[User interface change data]
--*--

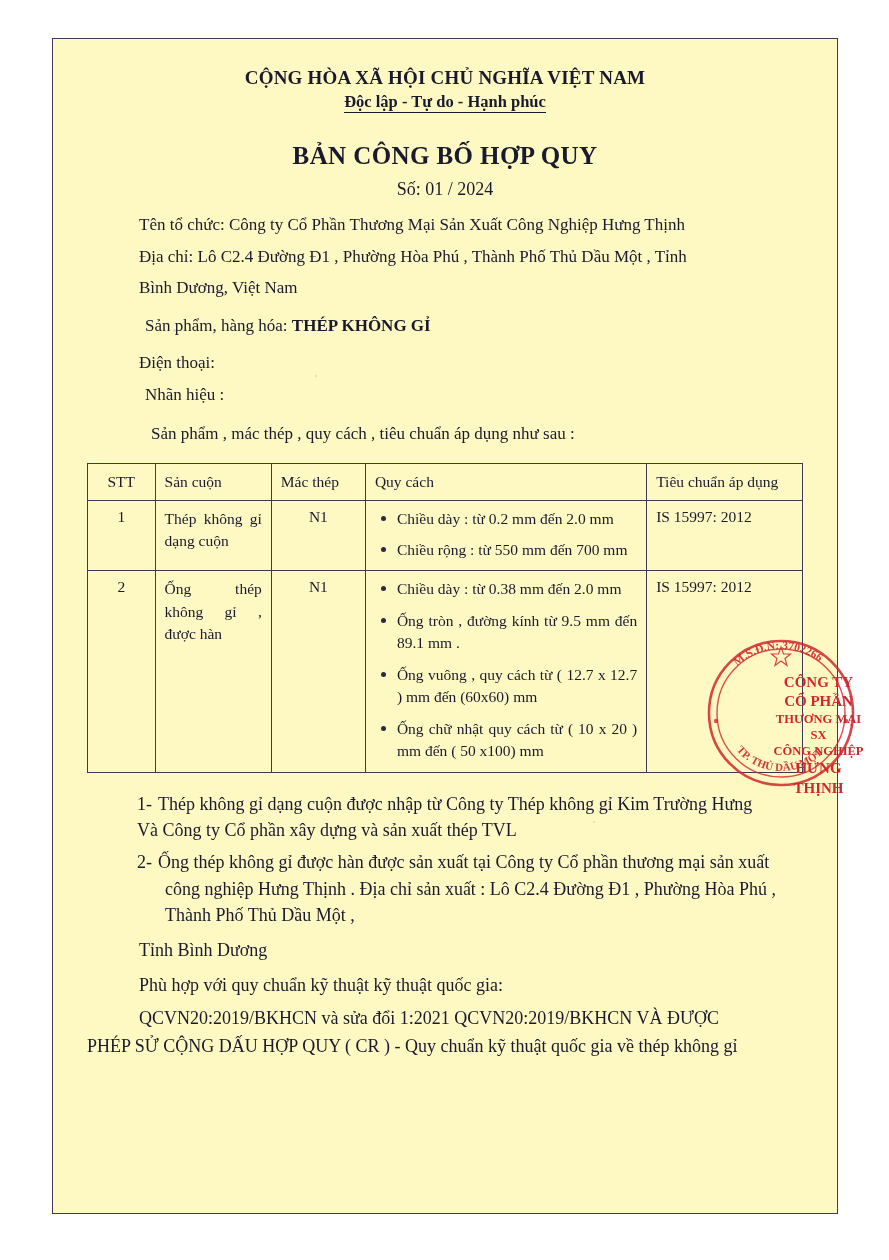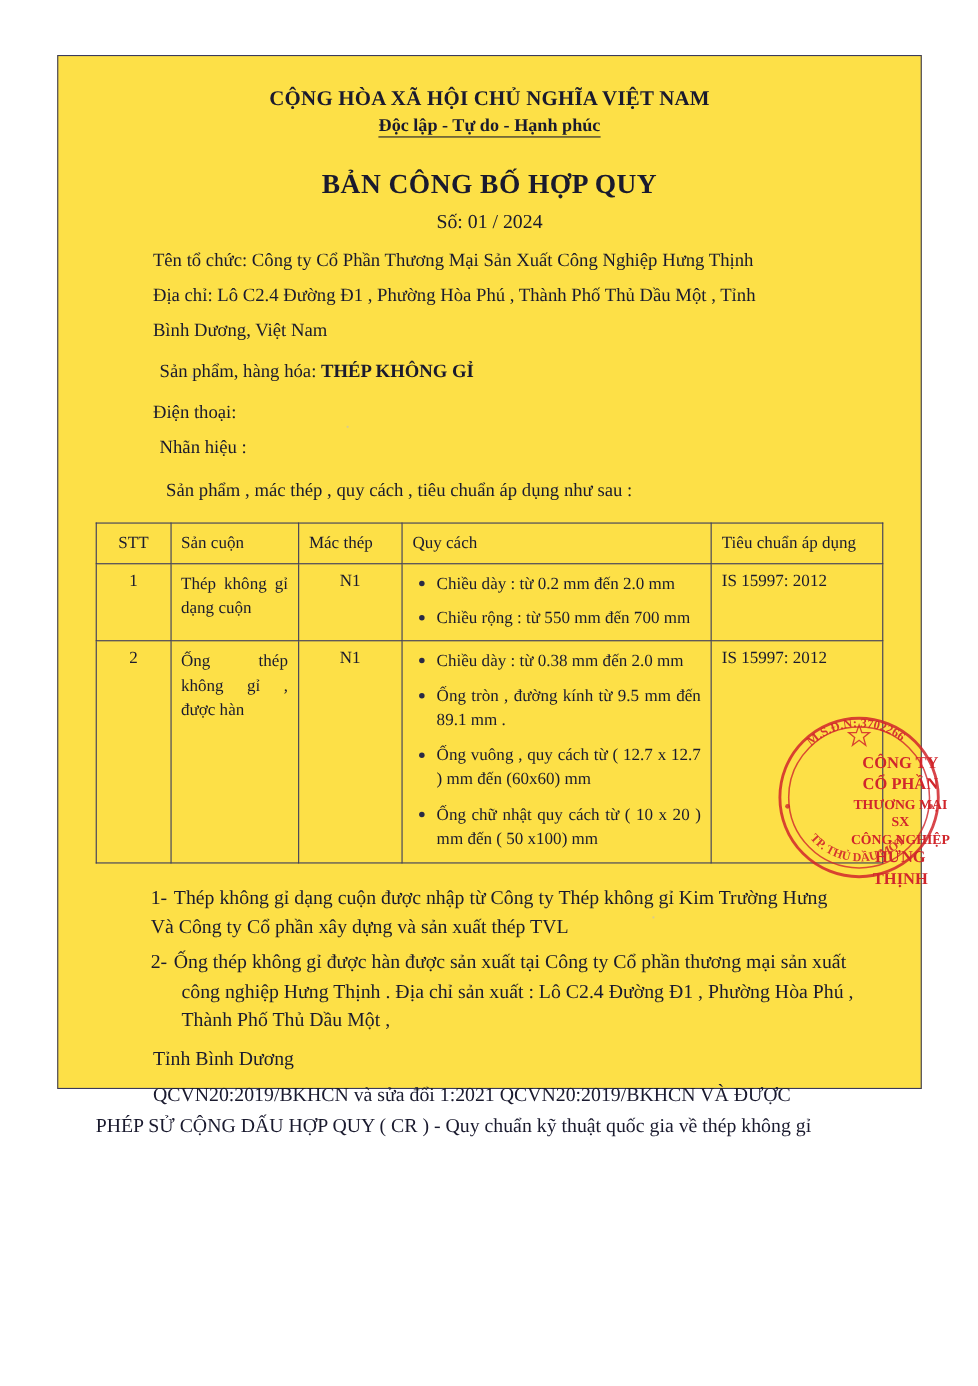--- a/index.html
+++ b/index.html
@@ -20,12 +20,12 @@
   .page-frame {
     position: absolute;
     left: 52px;
-    top: 50px;
+    top: 38px;
     width: 786px;
-    height: 940px;
+    height: 1176px;
     border: 1.5px solid #3a3a5c;
     box-sizing: border-box;
-    background: #fde047;
+    background: #fef9c3;
   }
 
   .content {

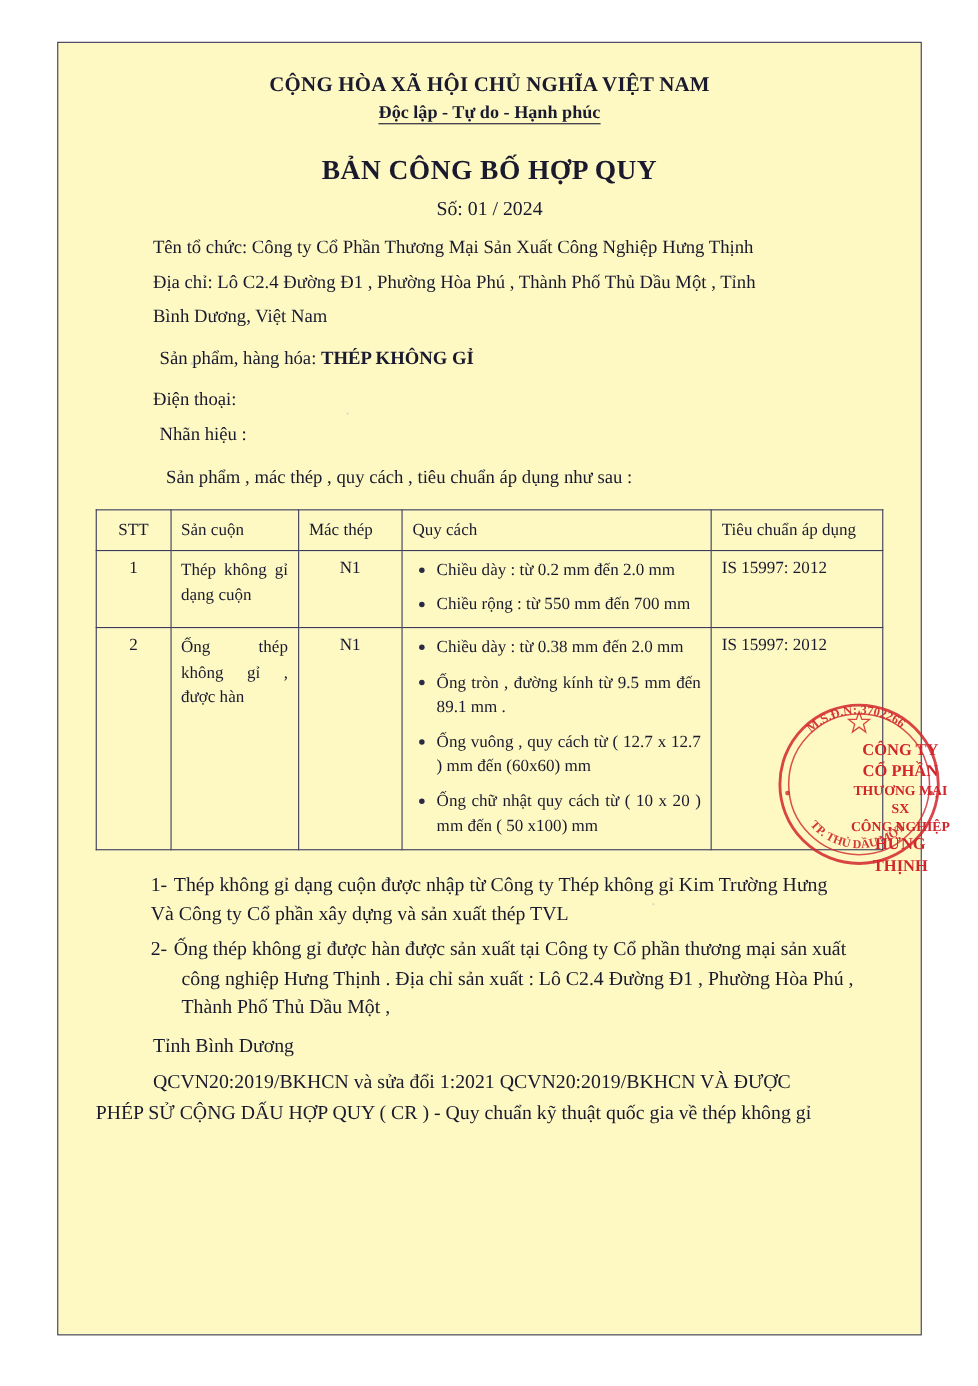--- a/index.html
+++ b/index.html
@@ -304,6 +304,7 @@
 
     <div class="tail">
       <div class="l1">Tỉnh Bình Dương</div>
+      <div class="l2">Phù hợp với quy chuẩn kỹ thuật kỹ thuật quốc gia:</div>
       <div class="l3">QCVN20:2019/BKHCN và sửa đổi 1:2021  QCVN20:2019/BKHCN VÀ ĐƯỢC</div>
       <div class="l4">PHÉP SỬ CỘNG DẤU HỢP QUY ( CR ) -  Quy chuẩn kỹ thuật quốc gia về thép không gỉ</div>
     </div>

--*--

> _Aim of the exercise_
Going through the records above, count the lines that hold the string "class" and give only the total.

> _Solved exercise_
5